◆ PROBLEM DESCRIPTION
Consider the listing below. Extract exactly the lines from the line containing "to Runtime 8.1." to the line containing "There is an", both included.

◆ RECORDS PROVIDED
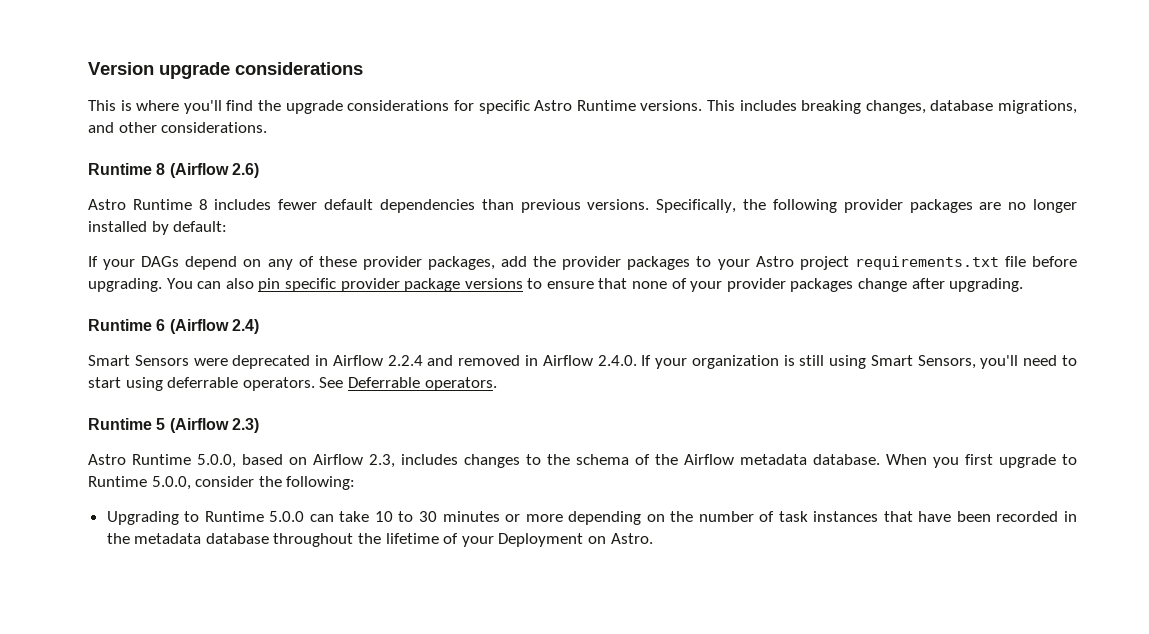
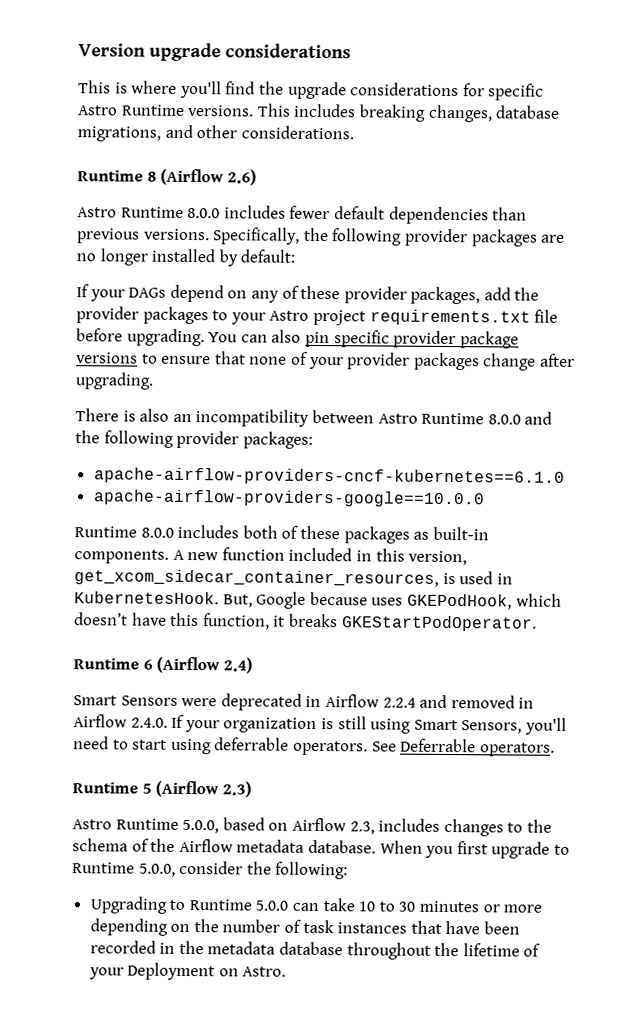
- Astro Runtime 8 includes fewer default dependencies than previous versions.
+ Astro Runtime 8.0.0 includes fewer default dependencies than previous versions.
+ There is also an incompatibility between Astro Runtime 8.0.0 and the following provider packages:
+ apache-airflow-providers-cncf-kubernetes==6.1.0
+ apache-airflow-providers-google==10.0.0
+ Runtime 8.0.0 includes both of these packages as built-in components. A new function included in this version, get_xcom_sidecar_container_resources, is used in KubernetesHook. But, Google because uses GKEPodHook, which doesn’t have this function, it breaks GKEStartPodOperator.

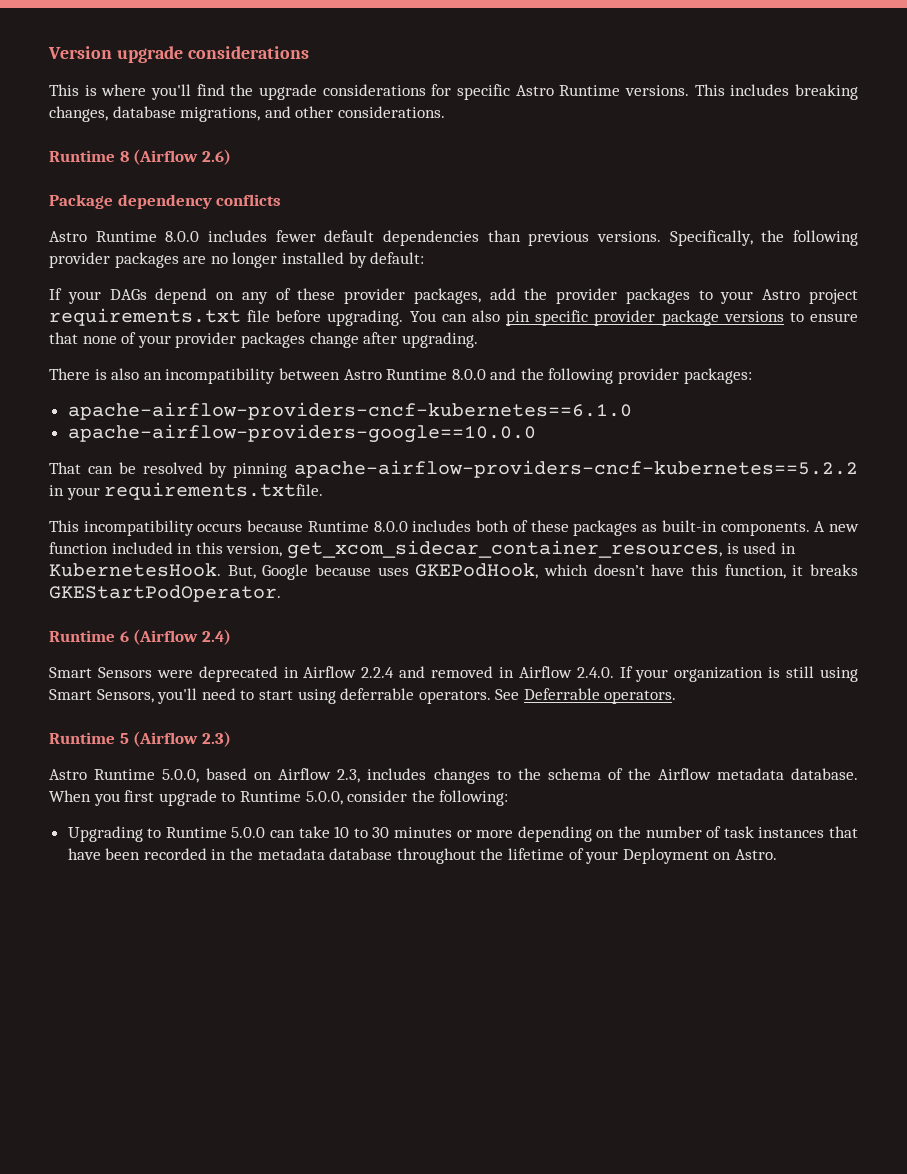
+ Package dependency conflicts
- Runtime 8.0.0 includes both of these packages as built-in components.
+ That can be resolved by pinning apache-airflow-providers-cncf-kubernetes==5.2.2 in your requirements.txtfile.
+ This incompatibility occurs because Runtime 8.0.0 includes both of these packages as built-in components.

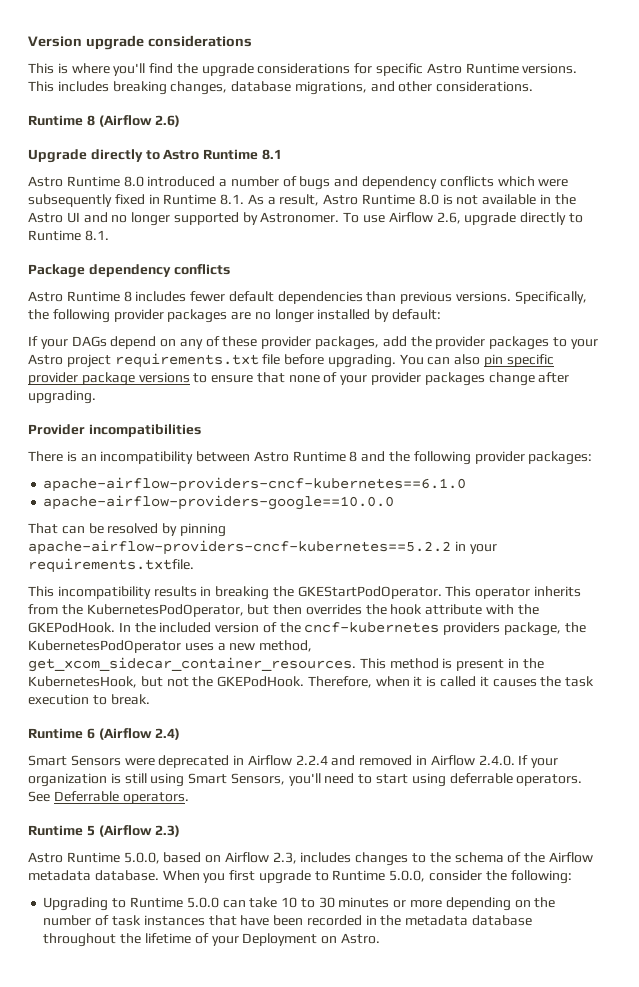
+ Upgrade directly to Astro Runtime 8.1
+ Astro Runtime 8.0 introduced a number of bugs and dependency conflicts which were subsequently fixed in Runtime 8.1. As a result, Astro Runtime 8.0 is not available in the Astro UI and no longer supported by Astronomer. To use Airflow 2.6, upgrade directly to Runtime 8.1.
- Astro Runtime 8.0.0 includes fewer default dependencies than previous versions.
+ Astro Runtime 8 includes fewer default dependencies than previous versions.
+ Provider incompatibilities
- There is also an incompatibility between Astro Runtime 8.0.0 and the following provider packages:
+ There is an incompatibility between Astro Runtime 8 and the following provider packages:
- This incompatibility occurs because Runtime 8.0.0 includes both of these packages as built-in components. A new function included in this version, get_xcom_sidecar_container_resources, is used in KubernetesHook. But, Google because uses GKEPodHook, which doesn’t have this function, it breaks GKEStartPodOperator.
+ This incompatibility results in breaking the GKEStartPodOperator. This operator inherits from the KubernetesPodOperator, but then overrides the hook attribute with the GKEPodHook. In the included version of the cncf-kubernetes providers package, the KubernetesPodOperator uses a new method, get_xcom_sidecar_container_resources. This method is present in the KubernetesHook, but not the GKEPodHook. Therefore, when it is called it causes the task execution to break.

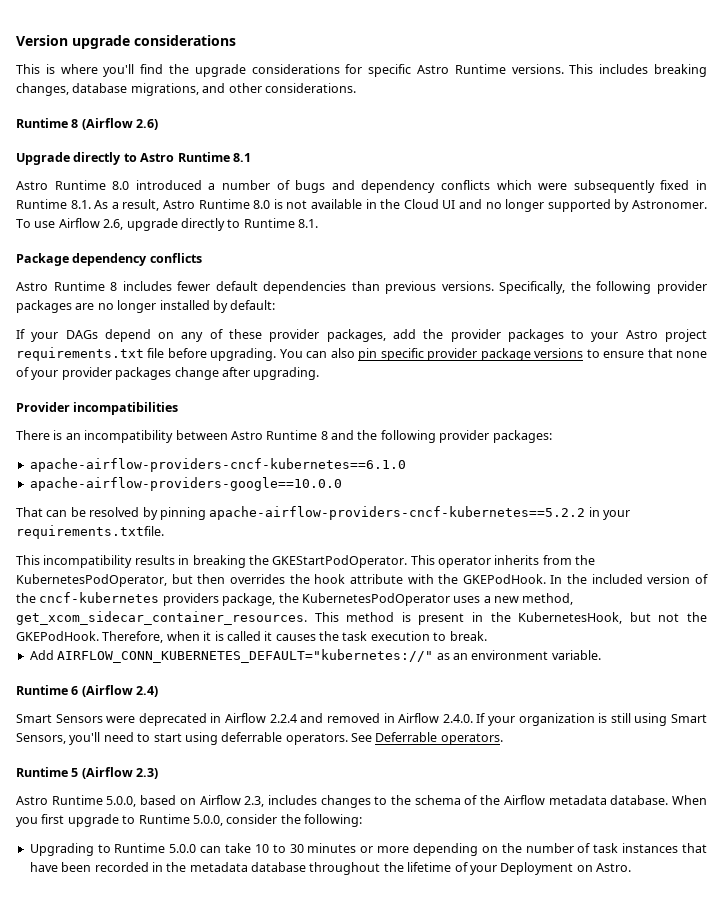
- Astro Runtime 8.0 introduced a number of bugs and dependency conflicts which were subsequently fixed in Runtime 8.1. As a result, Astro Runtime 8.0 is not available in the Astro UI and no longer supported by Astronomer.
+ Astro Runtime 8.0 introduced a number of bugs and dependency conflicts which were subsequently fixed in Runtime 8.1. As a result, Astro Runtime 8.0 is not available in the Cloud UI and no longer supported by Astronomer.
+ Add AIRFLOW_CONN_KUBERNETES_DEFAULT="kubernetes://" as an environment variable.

* * *

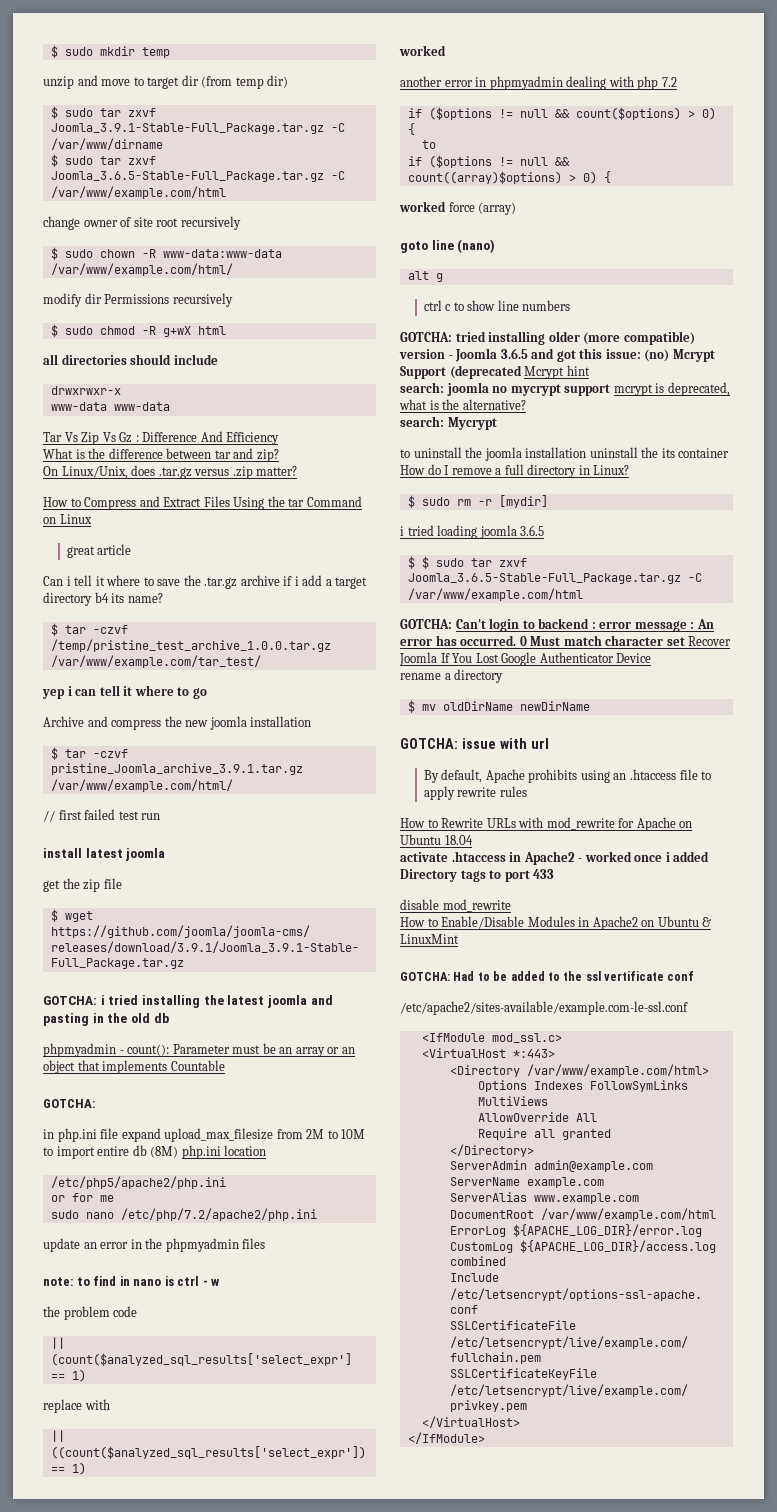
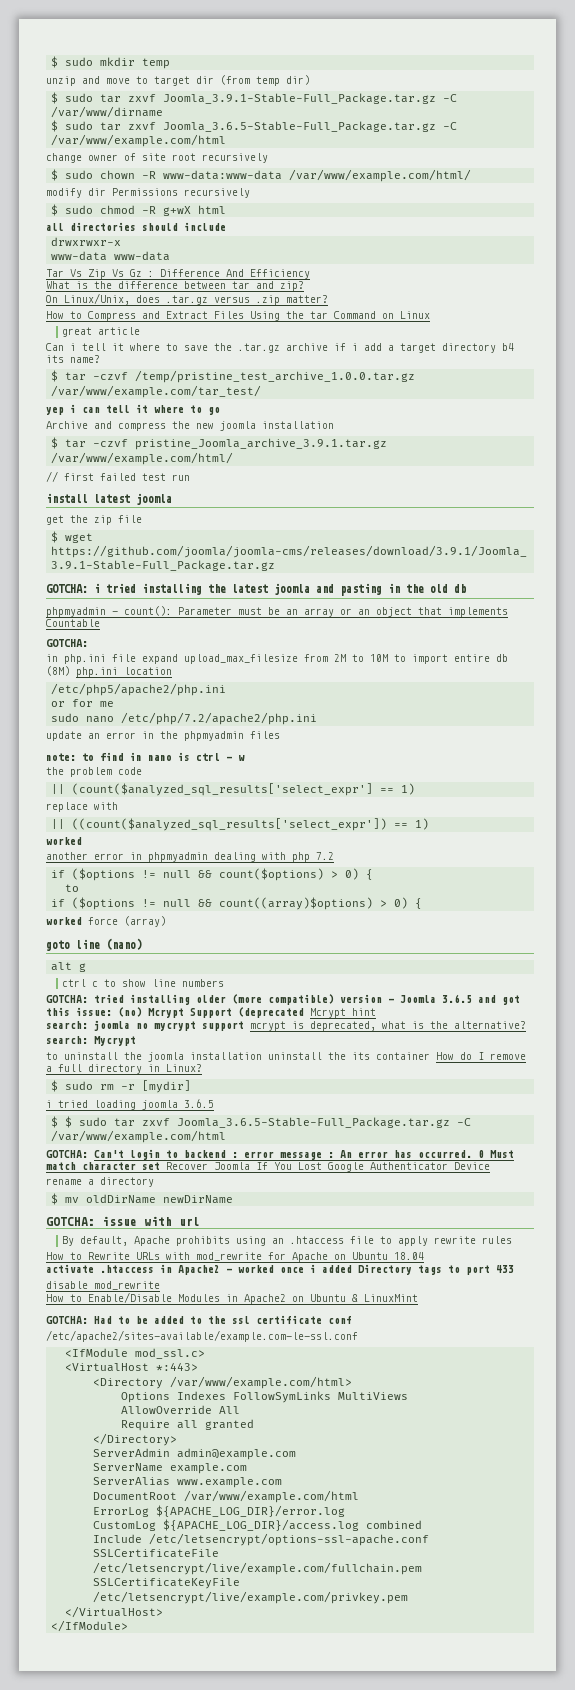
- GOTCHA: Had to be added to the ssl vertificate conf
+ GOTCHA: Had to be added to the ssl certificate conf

--

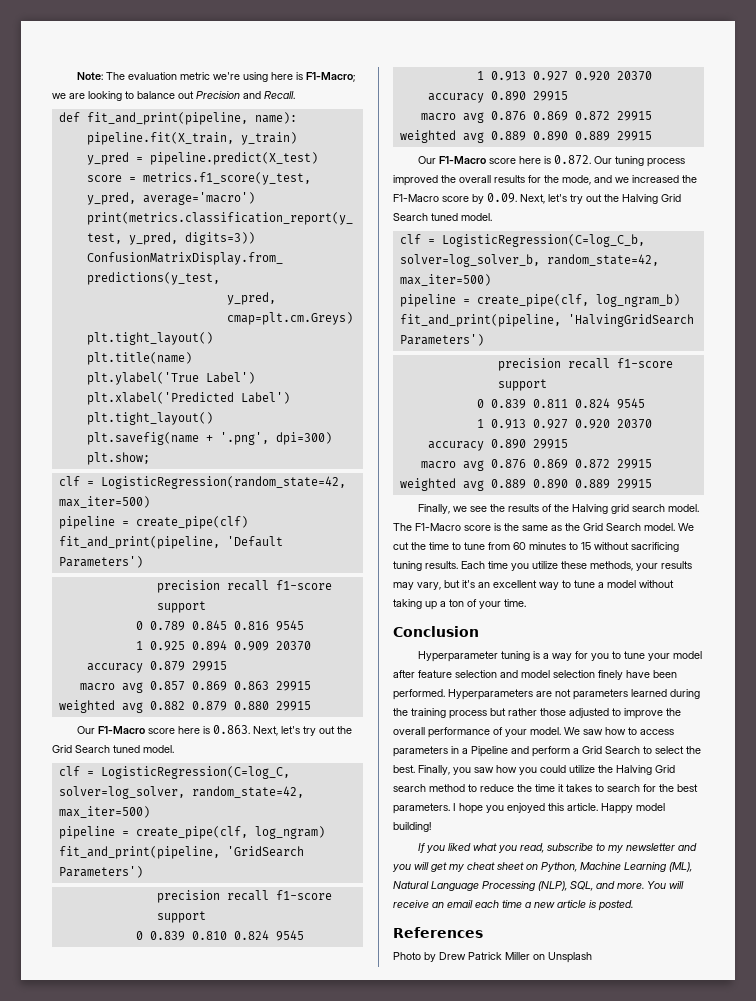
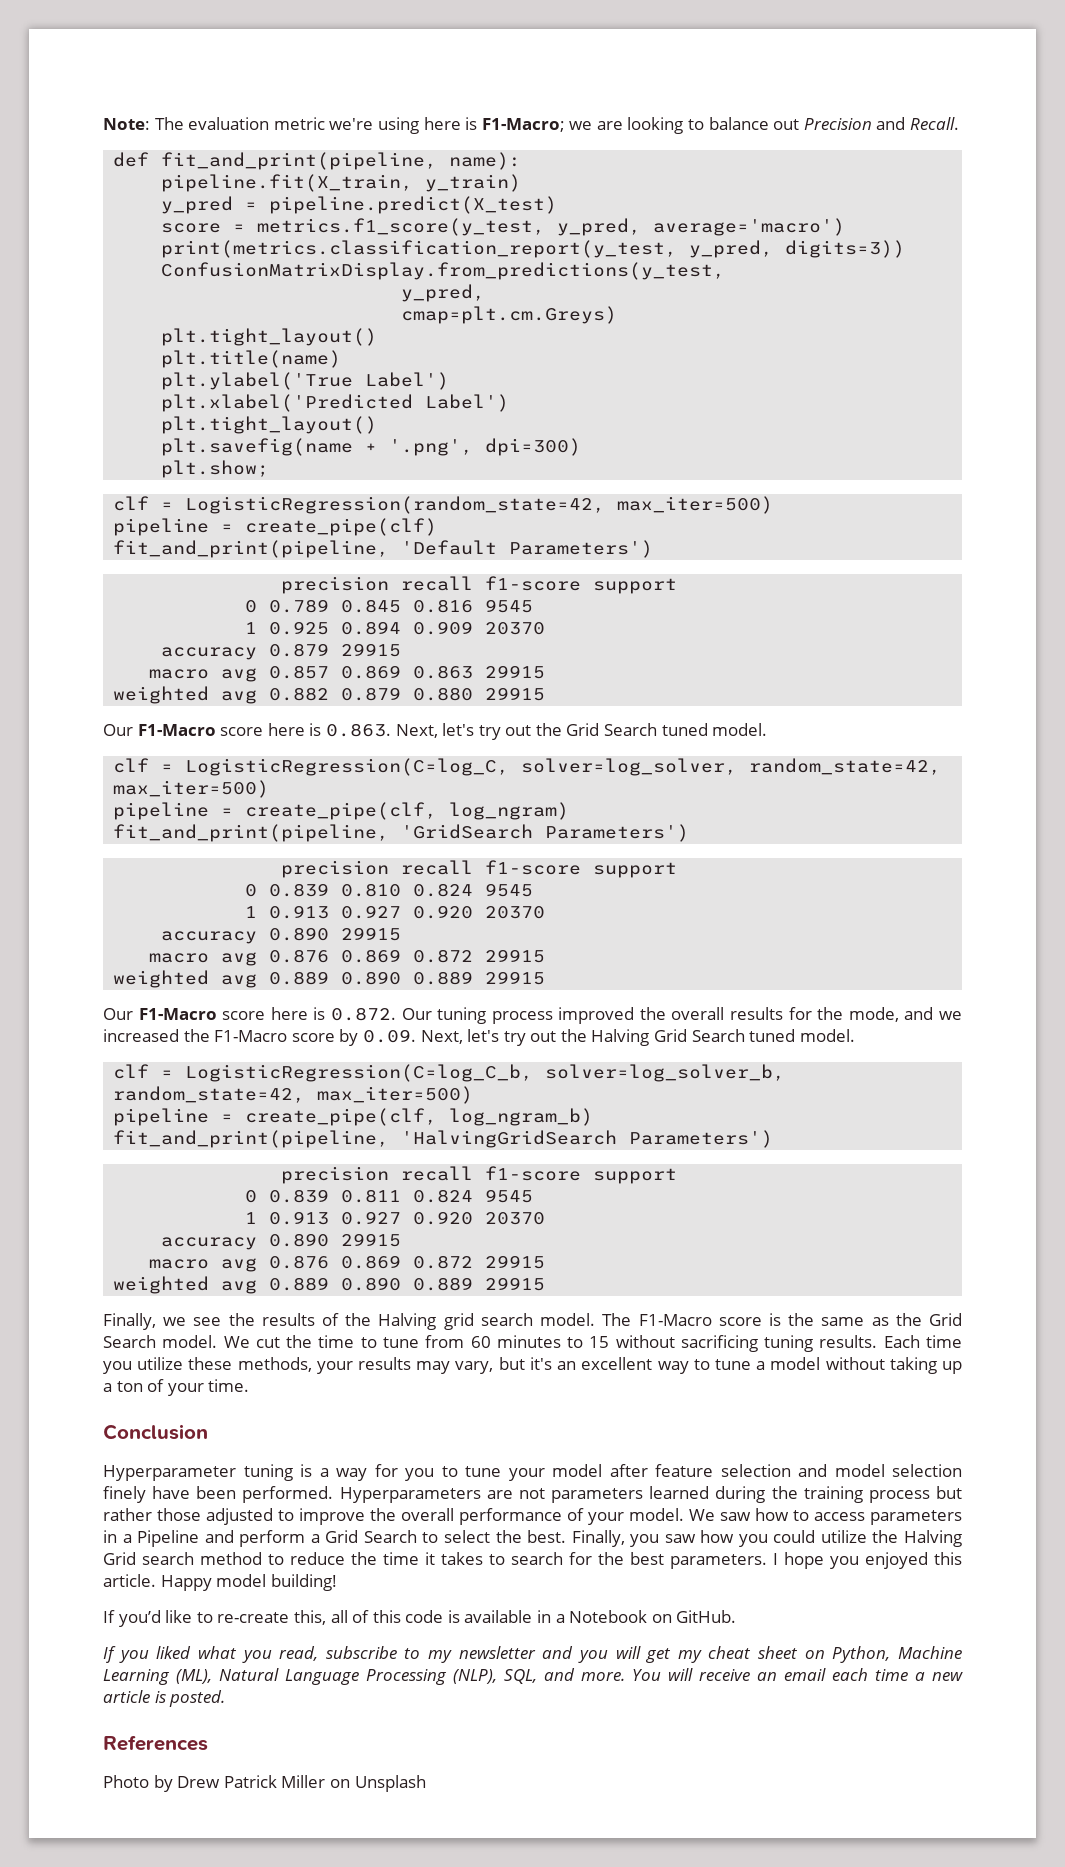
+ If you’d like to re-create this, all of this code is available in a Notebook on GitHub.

◆ RESULT BELOW
+ Astro Runtime 8.0 introduced a number of bugs and dependency conflicts which were subsequently fixed in Runtime 8.1. As a result, Astro Runtime 8.0 is not available in the Astro UI and no longer supported by Astronomer. To use Airflow 2.6, upgrade directly to Runtime 8.1.
- Astro Runtime 8.0.0 includes fewer default dependencies than previous versions.
+ Astro Runtime 8 includes fewer default dependencies than previous versions.
+ Provider incompatibilities
- There is also an incompatibility between Astro Runtime 8.0.0 and the following provider packages:
+ There is an incompatibility between Astro Runtime 8 and the following provider packages:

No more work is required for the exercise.